日本の出生数は終戦直後の第1次ベビーブーム(1947~49年)には250万人、第2次ベビーブーム(71~74年)には200万人を超えていたが、その後は一貫して減り続け、2007年には死亡数が出生数を上回っている。

婚姻数は前年より約9000件減って、62万1000組となる見通し。これは戦後最少で、人口1000あたり年に5組(10人)しか結婚していない計算になる。

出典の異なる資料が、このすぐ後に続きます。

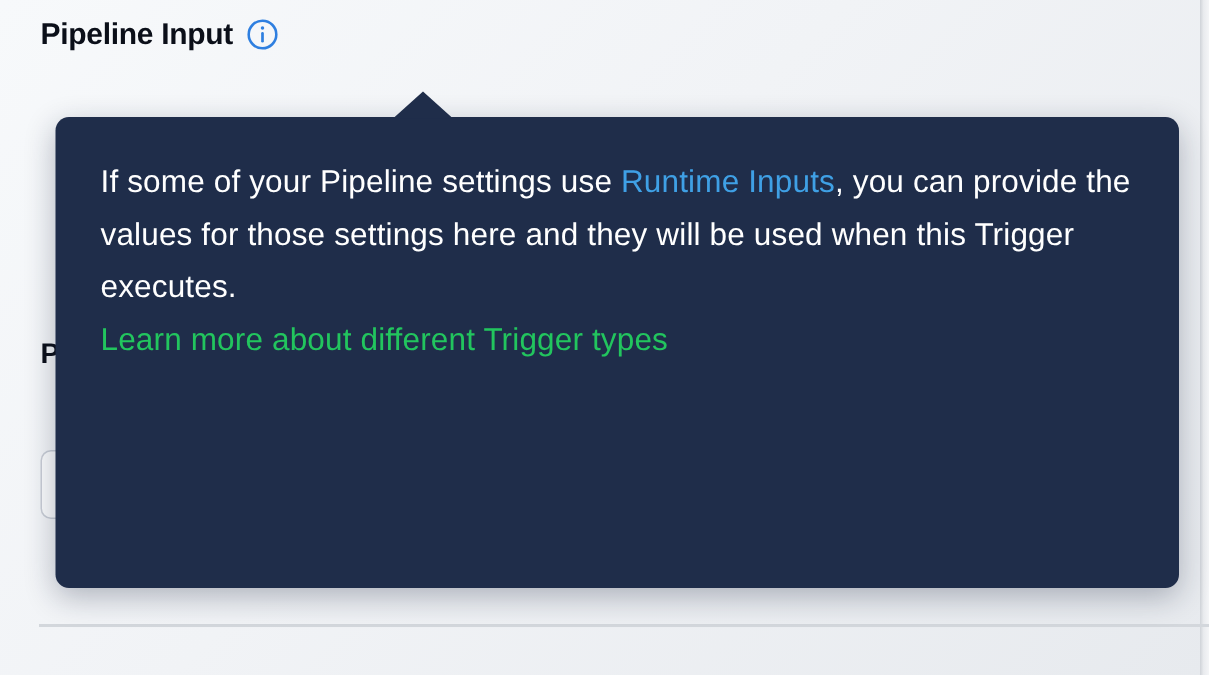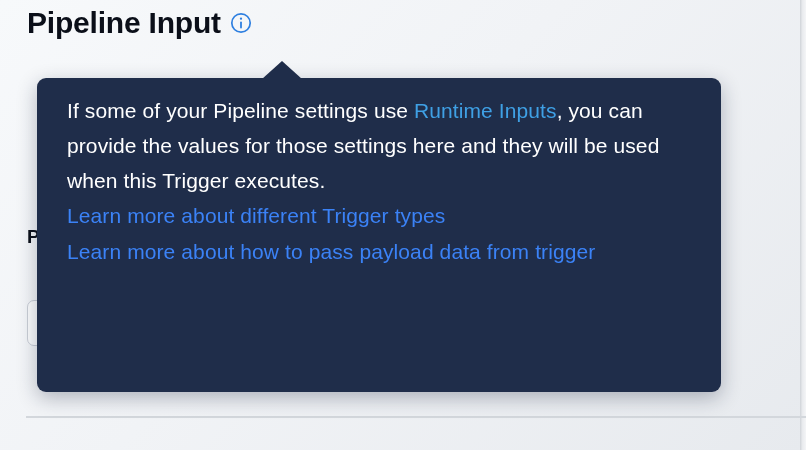"Pipeline Input" .page-title { font-size: 30px -> 20px }
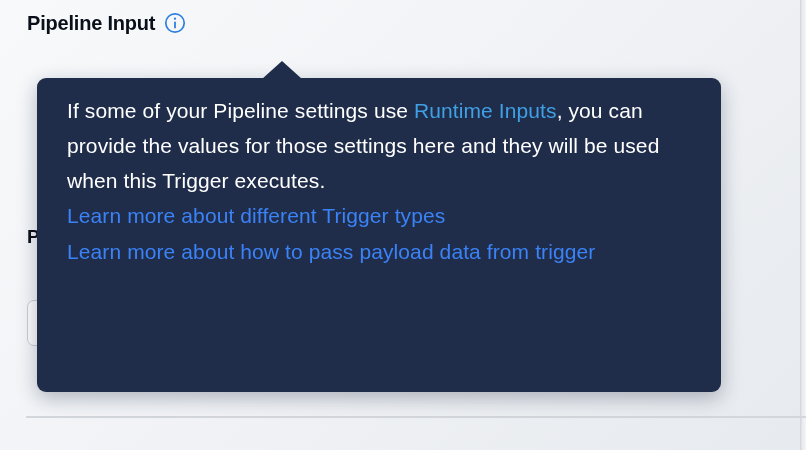"If some of your Pipeline" .tooltip { padding: 15px 30px 24px 30px -> 26px 30px 24px 30px; width: 684px -> 749px }
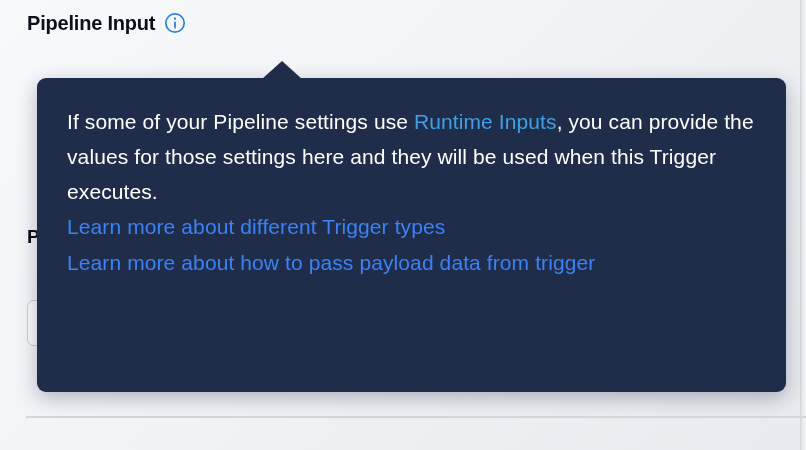"Learn more about different Trigger" .tip-link { color: #3b82f6 -> #22c55e }
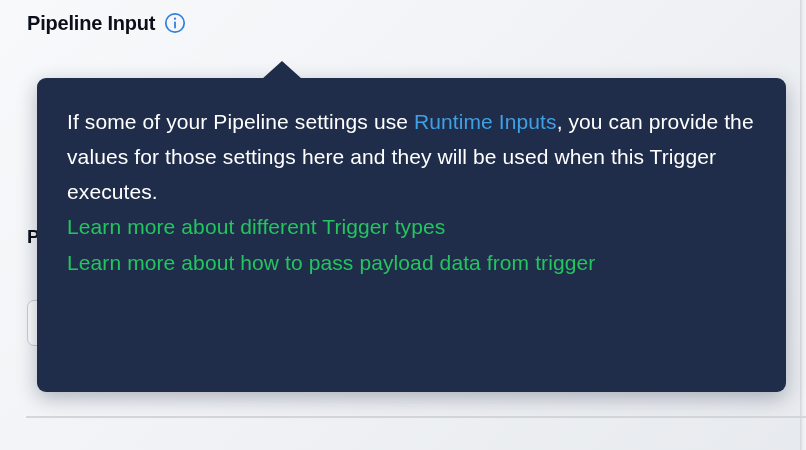"Learn more about how to" a.tip-link { html: <a>Learn more about how to pass payload data from trigger</a> -> none }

厚生労働省は人口動態を示す統計データについて、欧米・アジア8カ国との比較(下表)を示している。日本は欧州諸国に比べて婚姻率がまだ若干高めである一方、出生率は最も低い。つまり「たとえ結婚してもなかなか子どもを産まない、産めない」社会であることが分かる。

出生率、死亡率などの国際比較

(合計特殊出生率を除き、いずれも人口1000人あたり)

出生率 死亡率 婚姻率 離婚率 合計特殊出生率
日本 2016) *7.8 '16) *10.3 '16) *5.0 '16) *1.73 '15) 1.45
韓国  '15) 8.6 '15) 5.4 '15) 5.9 '15) 2.1 '15) 1.24
シンガポール  '14) 10.9 '14) 5.0 '14) 7.3 '14) 1.77 '14) 1.25
米国  '14) 12.5 '15) *8.4 '14) *6.9 '14) *3.2 '15) *1.84
フランス  '14) *12.0 '14) *8.5 '13) 3.5 '13) 1.91 '14) 2.01
ドイツ  '14) *8.7 '14) *10.8 '13) 4.6 '13) 2.11 '14) 1.47
イタリア  '14) 8.3 '13) 10.0 '13) 3.2 '12) 0.86 '14) 1.37
スウェーデン  '14) 11.8 '14) *9.1 '13) 5.4 '13) 2.81 '14) 1.88
英国  '14) *12.1 '13) 9.0 '11) 4.5 '12) 2.05 '14) *1.81

注:1) *印は暫定値
資料:(1) UN, Demographic Yearbook
(2) U.S. Department of Health and Human Services, National Vital Statistics Reports
(3) Eurostat, Population and Social Conditions
(4) 韓国統計庁資料
出所:厚生労働省・人口動態統計

2048年には1億人の大台割れか

100年前(1917年)には約5500万人だった日本の総人口は、1960年代後半に1億人を突破。2008年の1億2808万人(総務省統計)をピークに減少傾向に転じた。

現在の人口減は年30万人ほどだが、このペースは年々加速すると予想されている。国立社会保障・人口問題研究所が2017年4月10日に発表した「日本の将来推計人口」は、53年には1億人の大台を割って9924万人となり、65年には8808万人になると予想している。実に50年間(2015-65年)で3901万人(当初人口の30.73%)もの減少で、うち生産年齢人口(15~64歳人口)は7728万人から4518万人へと、3210万人(41.5%)も減ることになる。